The expected output is the line holding "- ☐ T018 · Test" plus every line after it through the end of the listing, copied exactly.

EXTRACTED DATA Start Marker

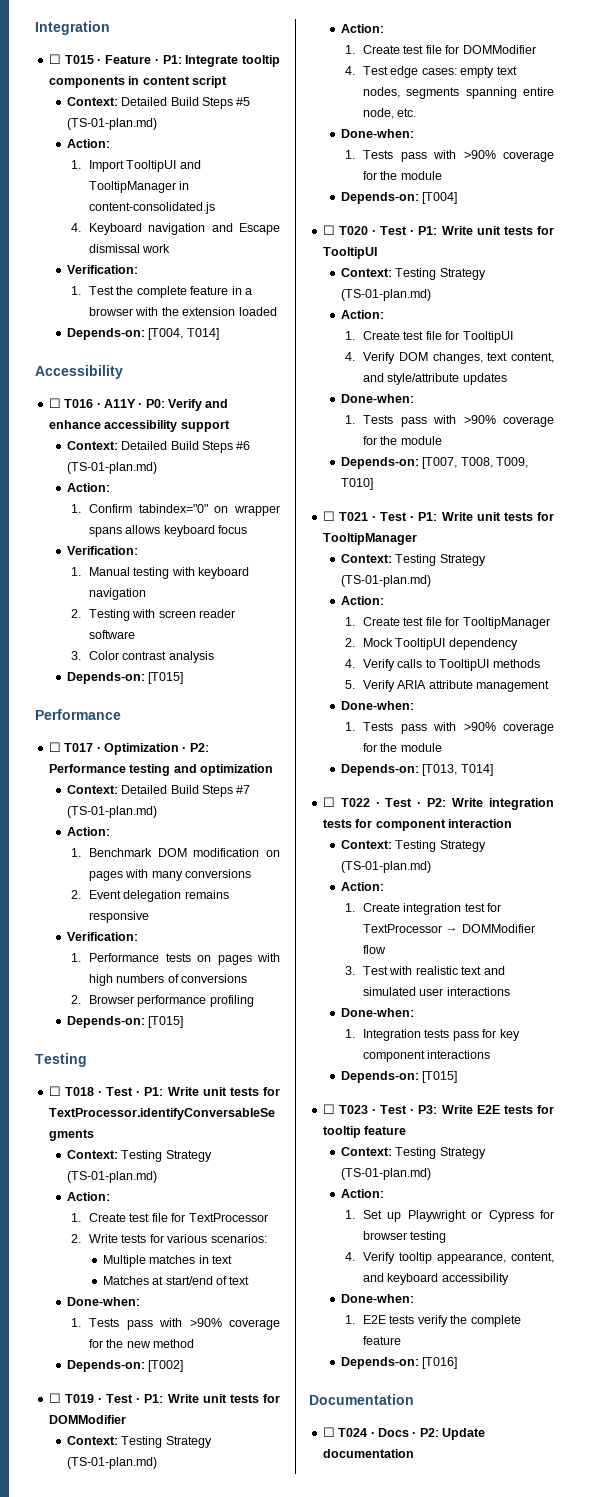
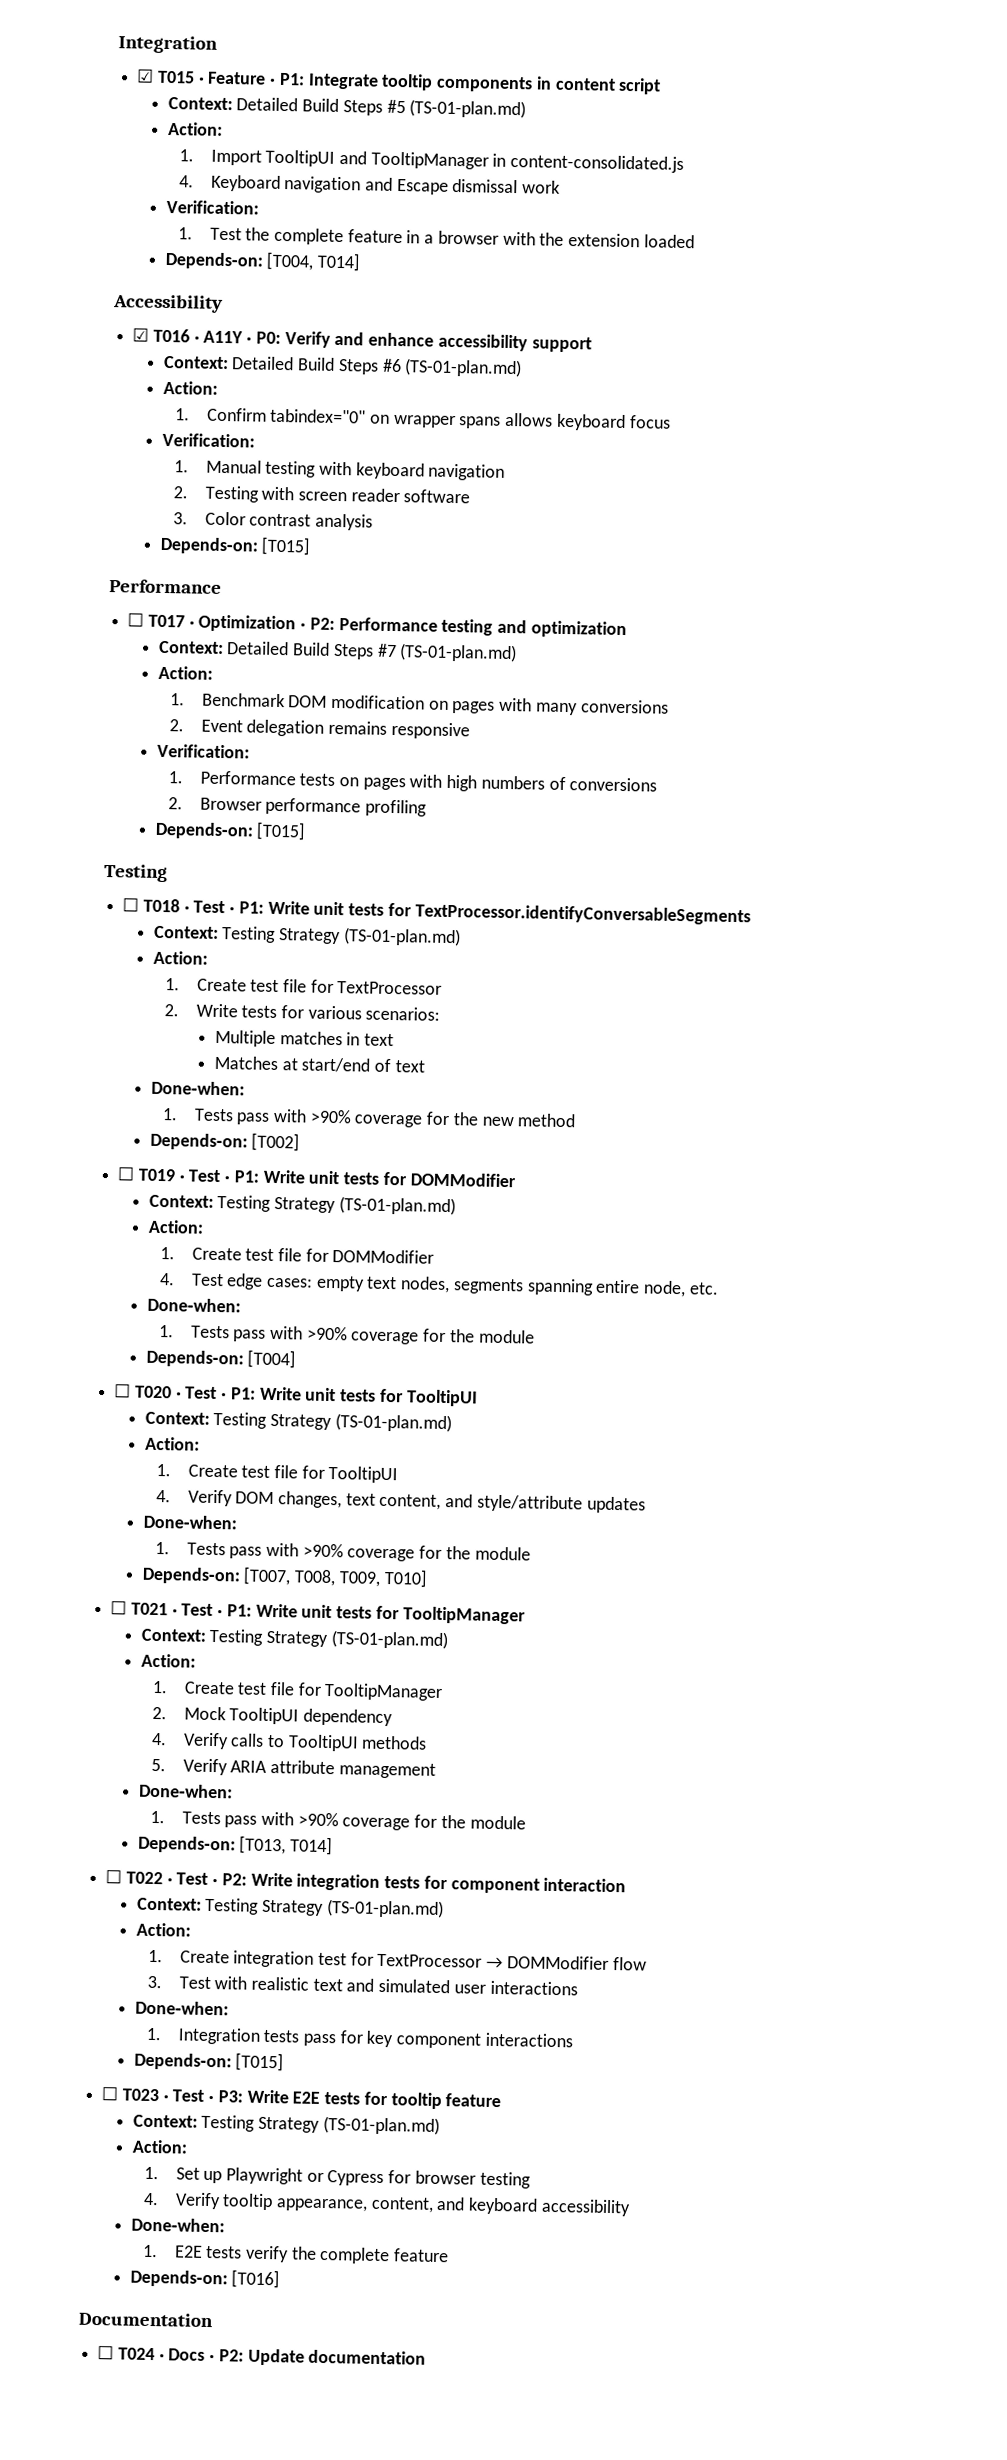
- ☐ T015 · Feature · P1: Integrate tooltip components in content script
+ ☑ T015 · Feature · P1: Integrate tooltip components in content script
- ☐ T016 · A11Y · P0: Verify and enhance accessibility support
+ ☑ T016 · A11Y · P0: Verify and enhance accessibility support

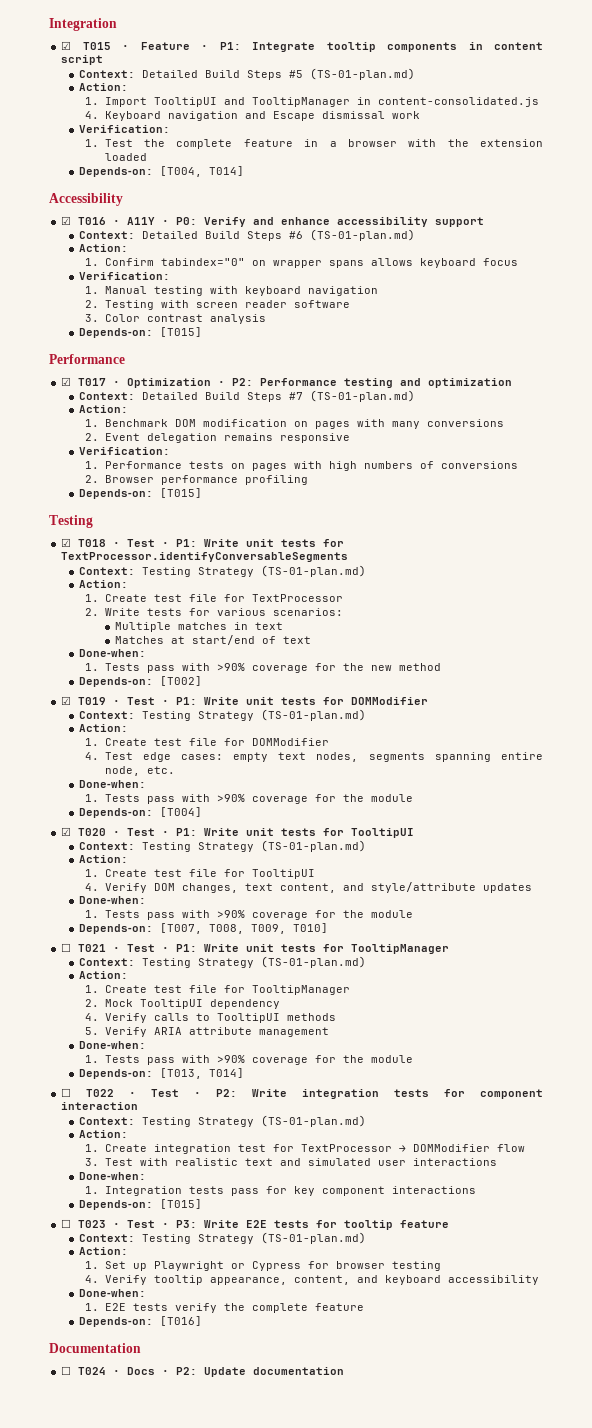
- ☐ T017 · Optimization · P2: Performance testing and optimization
+ ☑ T017 · Optimization · P2: Performance testing and optimization
- ☐ T018 · Test · P1: Write unit tests for TextProcessor.identifyConversableSegments
+ ☑ T018 · Test · P1: Write unit tests for TextProcessor.identifyConversableSegments
- ☐ T019 · Test · P1: Write unit tests for DOMModifier
+ ☑ T019 · Test · P1: Write unit tests for DOMModifier
- ☐ T020 · Test · P1: Write unit tests for TooltipUI
+ ☑ T020 · Test · P1: Write unit tests for TooltipUI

EXTRACTED DATA End Marker

* _RESPONSE_:
- ☐ T018 · Test · P1: Write unit tests for TextProcessor.identifyConversableSegments
+ ☑ T018 · Test · P1: Write unit tests for TextProcessor.identifyConversableSegments
- ☐ T019 · Test · P1: Write unit tests for DOMModifier
+ ☑ T019 · Test · P1: Write unit tests for DOMModifier
- ☐ T020 · Test · P1: Write unit tests for TooltipUI
+ ☑ T020 · Test · P1: Write unit tests for TooltipUI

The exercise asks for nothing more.